Which is that I’m different from my brothers and sisters in the Church now, and I always will be from here on, since I’ve been granted access to some of those secrets glowing beyond the horizon—knowledge I never asked for, can’t share, and seem to continue to accumulate at an alarming rate.
“Did you ask me something?”

“I wondered how Mr. Lane is doing.”

“Sadly, he’s lost almost all of his sight.”

“Yes, that deterioration was under way by the time I saw him four years ago. I’m sorry to hear it. Is he otherwise well?”

“Creaky. But mentally he certainly seems sharp.”

“I’m glad of that, anyway. Well, I’m sorry I can’t be more help to you, Thomas. Ravenelle was—how did you put it?—the end of a thread for me, too. And the Ohtahyohnee, I never saw it.”

Thomas smiled. “You don’t have to keep that secret any longer, Father. Mr. Lane said you and he sat admiring it, and then he swore you to secrecy.”

The Monsignor paused. “He told you that?”
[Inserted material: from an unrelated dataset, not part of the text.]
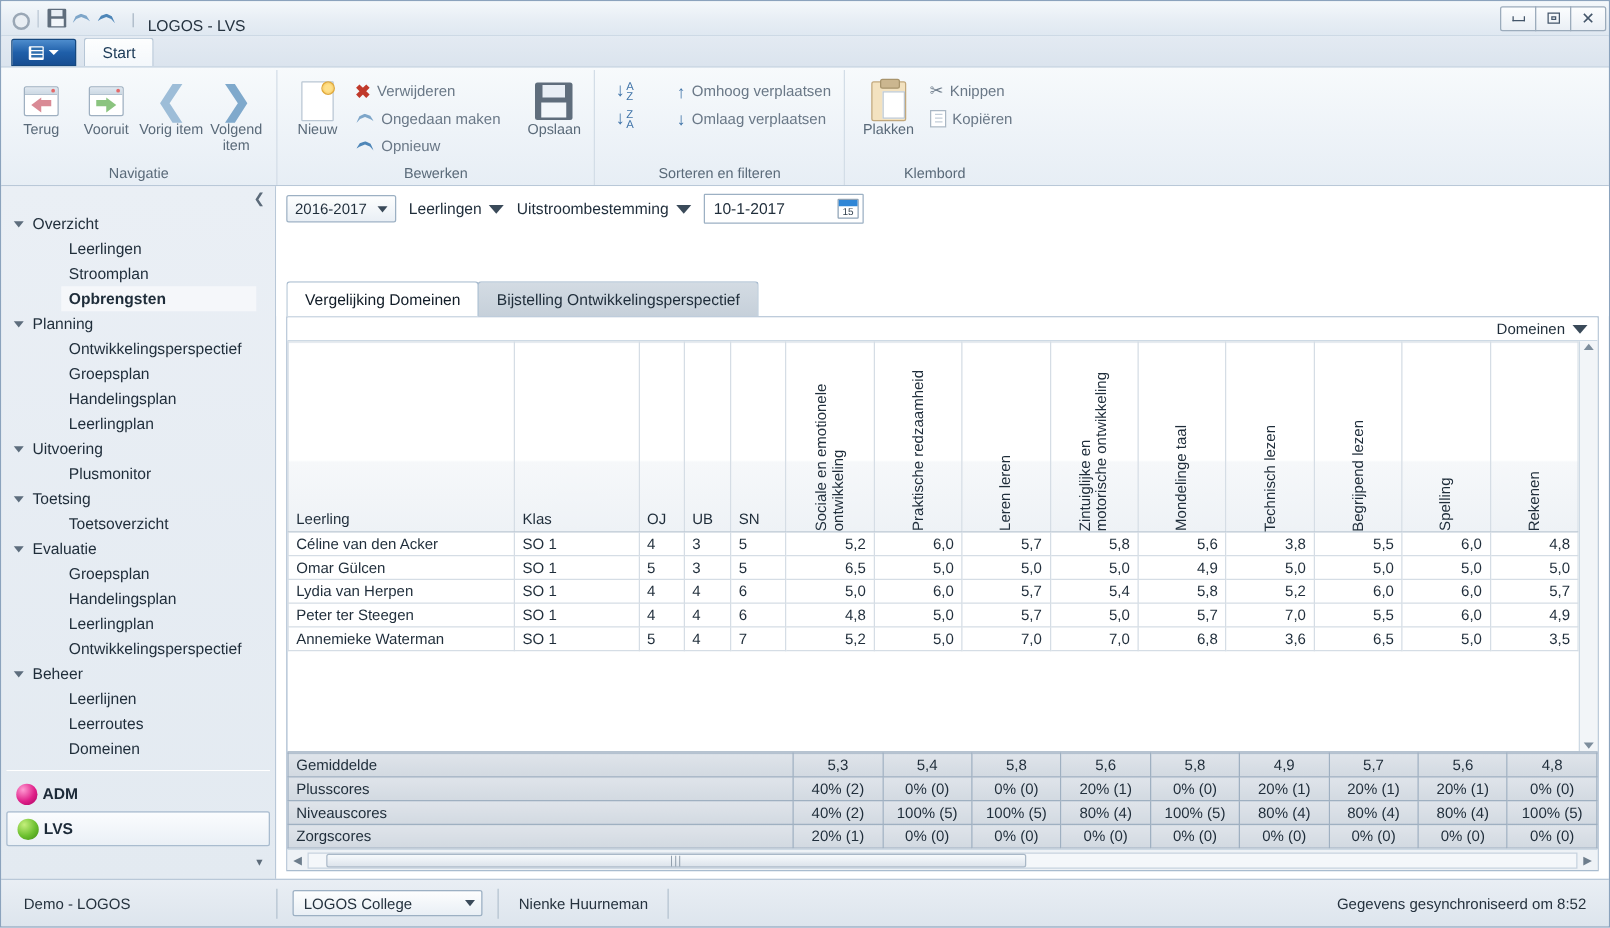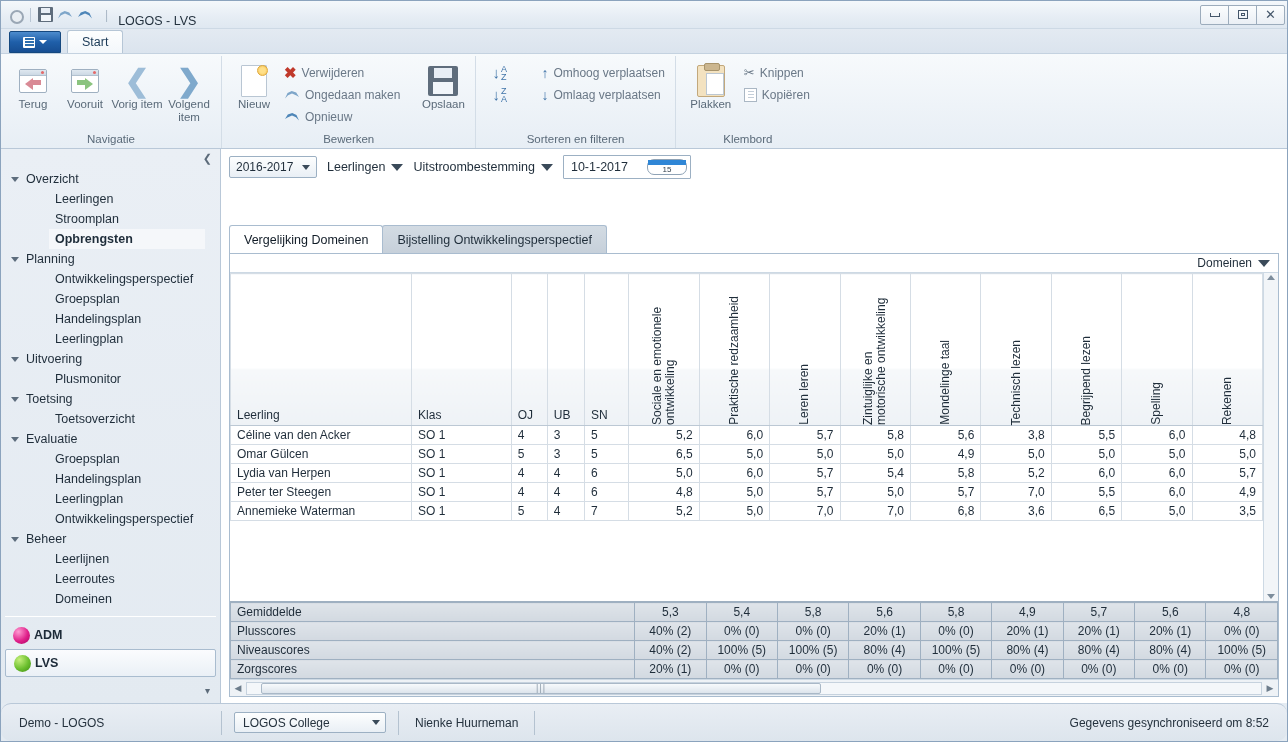"15" .calico { border-radius: 7px -> 1px; width: 40px -> 17px }
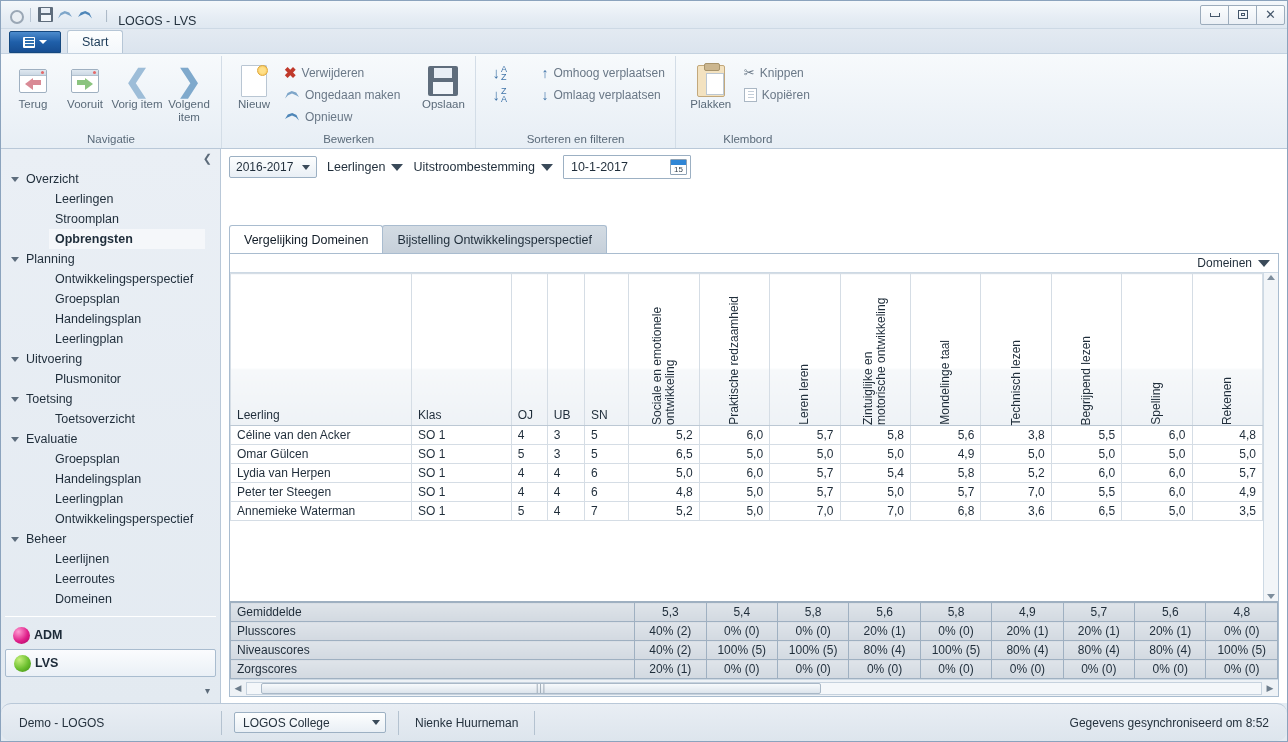"Demo - LOGOS" .statusbar { border-radius: 10px -> none }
“He said you even photographed it.”

“Oh.” Father Maxwell shrugged. “I suppose now that he’s selling it he doesn’t mind people knowing about it. Yes, I saw it and I took photographs. I thought they might be useful if I ever found any
mention of it or Father Ravenelle in any other records. I never did, though.”

“Thank you, Father,” Thomas said. “I can’t say my curiosity’s been satisfied, but as you point out, my own work calls. Let me ask you one more thing, if I might. I understand you were looking at Ravenelle, but what did you think of the Ohtahyohnee? There’s been some talk at the conference that it’s not authentic.”

“Really? Well, art’s not my area, but I thought it was beautiful. Powerful. People think it’s a fake?”

“People are unsure.”

“Because it’s the only one anyone’s ever seen, maybe. Because no one was even certain they ever existed, much less still exist. Or”—he raised his eyebrows—“I suppose, because it’s a fake. Myself, I really don’t know.”

“It’s going on display this morning, for tomorrow’s auction. Will you go over to see it?”

“I think I will. Something like that, the last of its kind—yes, I think I’ll have to take one more look.”